Saved entries
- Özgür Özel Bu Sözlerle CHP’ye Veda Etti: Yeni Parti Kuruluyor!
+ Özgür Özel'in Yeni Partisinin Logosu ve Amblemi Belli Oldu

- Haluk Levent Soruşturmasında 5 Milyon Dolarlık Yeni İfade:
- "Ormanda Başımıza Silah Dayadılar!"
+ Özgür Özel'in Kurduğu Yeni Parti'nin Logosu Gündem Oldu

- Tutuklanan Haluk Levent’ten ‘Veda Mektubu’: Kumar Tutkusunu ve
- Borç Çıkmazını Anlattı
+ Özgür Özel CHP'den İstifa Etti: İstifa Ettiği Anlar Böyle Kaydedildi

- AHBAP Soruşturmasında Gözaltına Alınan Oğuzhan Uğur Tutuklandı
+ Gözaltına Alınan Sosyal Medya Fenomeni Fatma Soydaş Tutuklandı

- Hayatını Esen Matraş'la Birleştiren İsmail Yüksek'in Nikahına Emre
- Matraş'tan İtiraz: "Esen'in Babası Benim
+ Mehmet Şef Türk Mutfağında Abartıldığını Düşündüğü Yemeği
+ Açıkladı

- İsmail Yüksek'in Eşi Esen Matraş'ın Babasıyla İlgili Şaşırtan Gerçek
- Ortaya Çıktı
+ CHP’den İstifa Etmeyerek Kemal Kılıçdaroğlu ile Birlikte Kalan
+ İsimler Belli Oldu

● **Task details**: Please quote exactly the lines from the one containing "- Hayatını Esen" through the last line of the records above, both included, and nothing else.

● **Response box**:
- Hayatını Esen Matraş'la Birleştiren İsmail Yüksek'in Nikahına Emre
- Matraş'tan İtiraz: "Esen'in Babası Benim
+ Mehmet Şef Türk Mutfağında Abartıldığını Düşündüğü Yemeği
+ Açıkladı

- İsmail Yüksek'in Eşi Esen Matraş'ın Babasıyla İlgili Şaşırtan Gerçek
- Ortaya Çıktı
+ CHP’den İstifa Etmeyerek Kemal Kılıçdaroğlu ile Birlikte Kalan
+ İsimler Belli Oldu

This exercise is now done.